Task requirements.
Each line in the records below, from the one that contains "subtotal: 2014.00 -> 2254.00" to the one that contains "balance: 1454.00 -> 1694.00", should be reproduced exactly, the first and last included.

Provided records.
>>>>
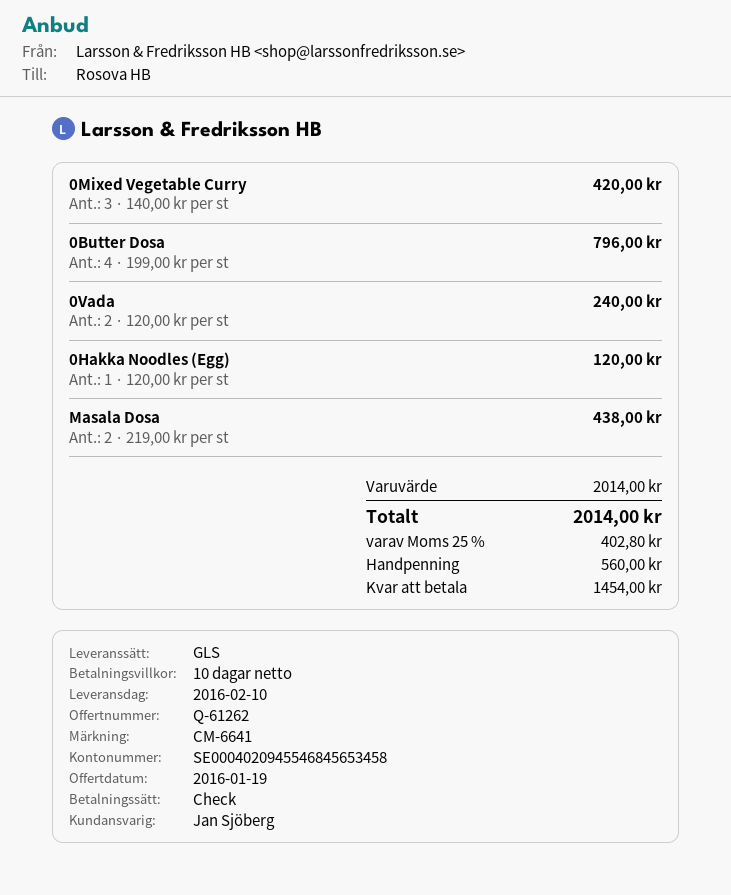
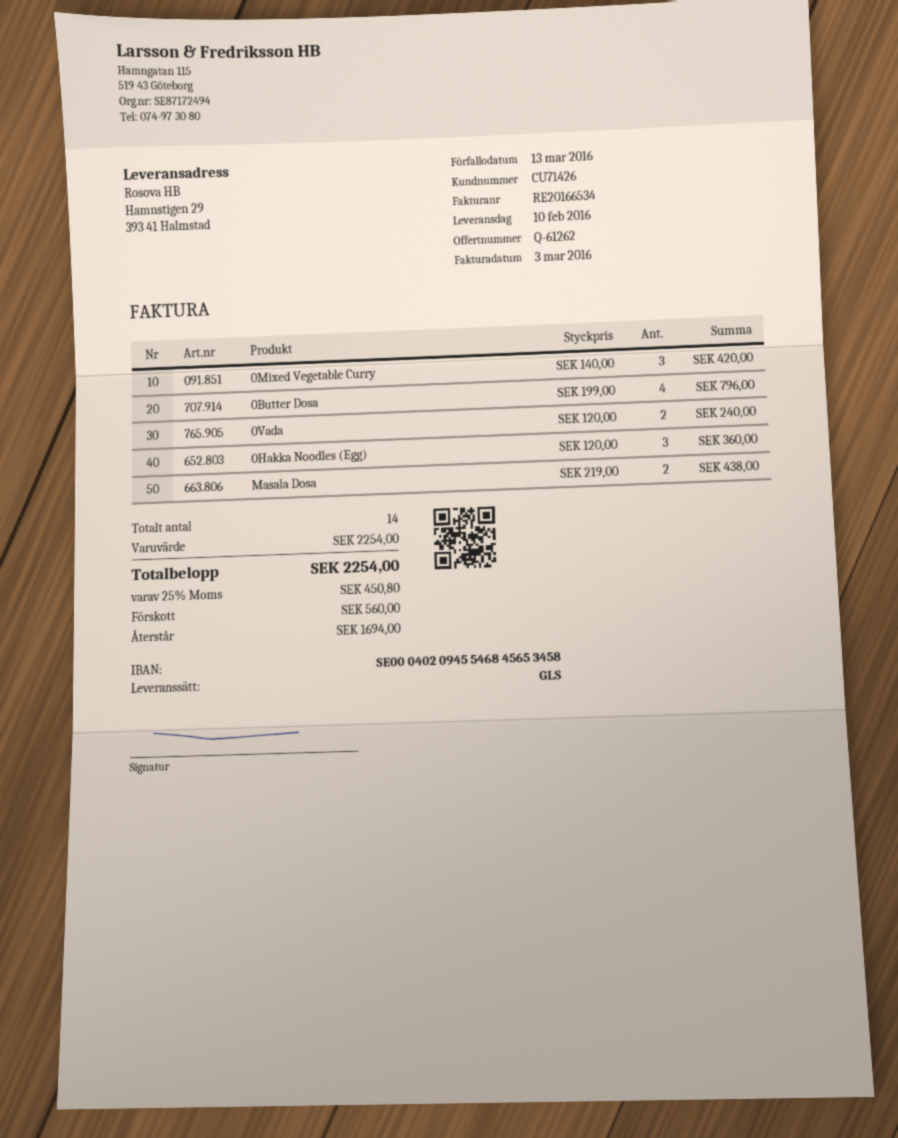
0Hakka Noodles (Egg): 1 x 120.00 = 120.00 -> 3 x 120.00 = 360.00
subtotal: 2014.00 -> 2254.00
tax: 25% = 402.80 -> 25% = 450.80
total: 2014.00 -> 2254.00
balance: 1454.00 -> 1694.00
<<<<
>>>>
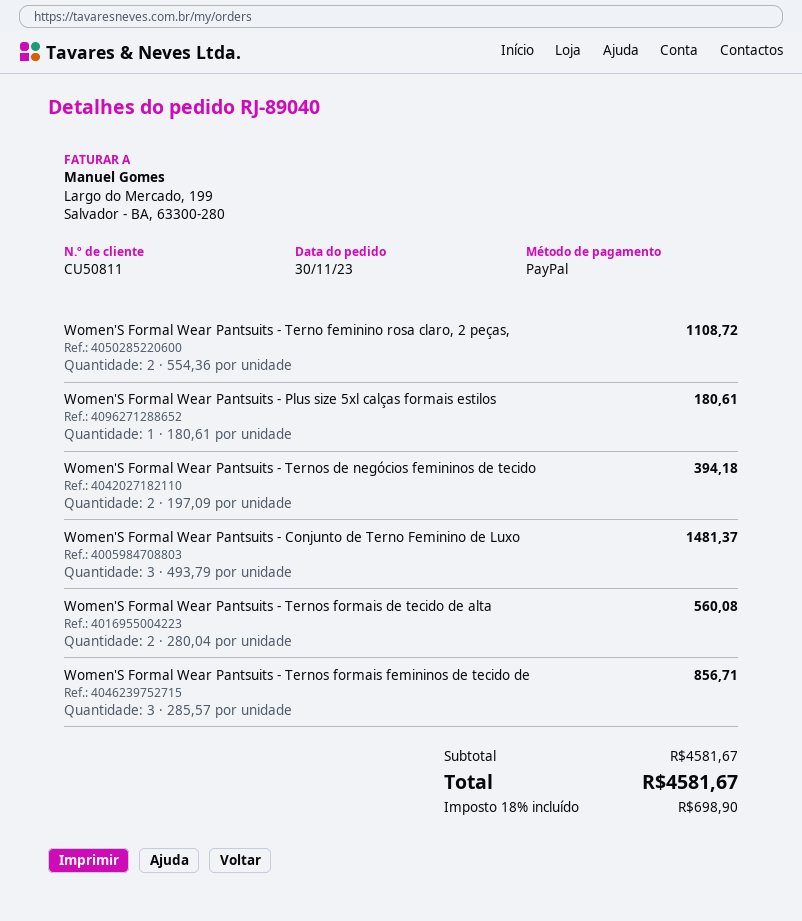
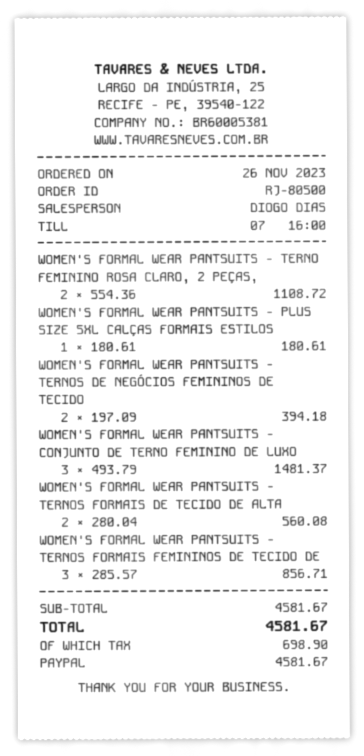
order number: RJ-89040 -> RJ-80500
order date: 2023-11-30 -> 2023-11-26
<<<<
Answer for this exercise.
subtotal: 2014.00 -> 2254.00
tax: 25% = 402.80 -> 25% = 450.80
total: 2014.00 -> 2254.00
balance: 1454.00 -> 1694.00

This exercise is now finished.